▶ [WHAT YOU NEED TO DO]:
It would help if you retyped the data exactly, leaving out the pictures.

▶ [DATA EXTRACT]:
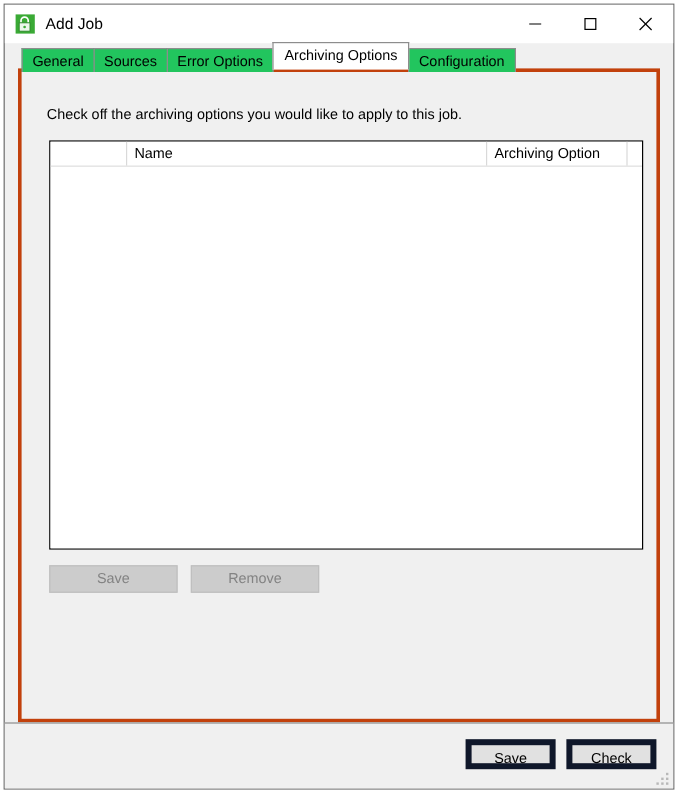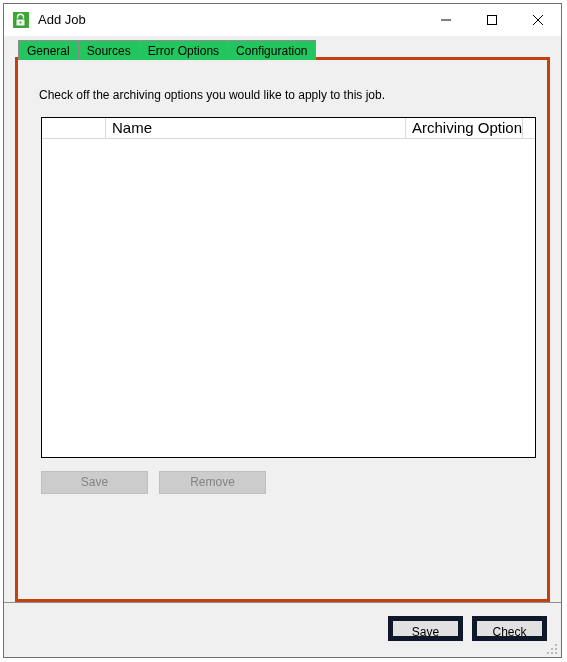--- a/index.html
+++ b/index.html
@@ -150,21 +150,21 @@
     height: 21px;
     box-sizing: border-box;
     border-bottom: 1px solid #d9d9d9;
     background: #ffffff;
   }
   .lv-col {
     box-sizing: border-box;
     border-right: 1px solid #d9d9d9;
     padding-left: 6px;
     line-height: 20px;
-    font-size: 15px;
+    font-size: 12px;
     color: #000;
     overflow: hidden;
     white-space: nowrap;
   }
   .lv-col.c-check { width: 64px; padding-left: 0; }
   .lv-col.c-name  { width: 300px; }
   .lv-col.c-opt   { width: 117px; }
   .lv-col.c-tail  { width: 12px; padding-left: 0; border-right: none; }
   .lv-body {
     height: 318px;
@@ -274,20 +274,21 @@
       </div>
     </div>
   </div>
 
   <div class="tabarea">
 
     <div class="tabstrip">
       <div class="tab">General</div>
       <div class="tab">Sources</div>
       <div class="tab">Error Options</div>
+      <div class="tab selected">Archiving Options</div>
       <div class="tab">Configuration</div>
     </div>
 
     <div class="tabpanel">
 
       <div class="instruction">Check off the archiving options you would like to apply to this job.</div>
 
       <div class="listview">
         <div class="lv-header">
           <div class="lv-col c-check"></div>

▶ [SOLVED PROBLEM]:
--- a/index.html
+++ b/index.html
@@ -150,21 +150,21 @@
     height: 21px;
     box-sizing: border-box;
     border-bottom: 1px solid #d9d9d9;
     background: #ffffff;
   }
   .lv-col {
     box-sizing: border-box;
     border-right: 1px solid #d9d9d9;
     padding-left: 6px;
     line-height: 20px;
-    font-size: 15px;
+    font-size: 12px;
     color: #000;
     overflow: hidden;
     white-space: nowrap;
   }
   .lv-col.c-check { width: 64px; padding-left: 0; }
   .lv-col.c-name  { width: 300px; }
   .lv-col.c-opt   { width: 117px; }
   .lv-col.c-tail  { width: 12px; padding-left: 0; border-right: none; }
   .lv-body {
     height: 318px;
@@ -274,20 +274,21 @@
       </div>
     </div>
   </div>
 
   <div class="tabarea">
 
     <div class="tabstrip">
       <div class="tab">General</div>
       <div class="tab">Sources</div>
       <div class="tab">Error Options</div>
+      <div class="tab selected">Archiving Options</div>
       <div class="tab">Configuration</div>
     </div>
 
     <div class="tabpanel">
 
       <div class="instruction">Check off the archiving options you would like to apply to this job.</div>
 
       <div class="listview">
         <div class="lv-header">
           <div class="lv-col c-check"></div>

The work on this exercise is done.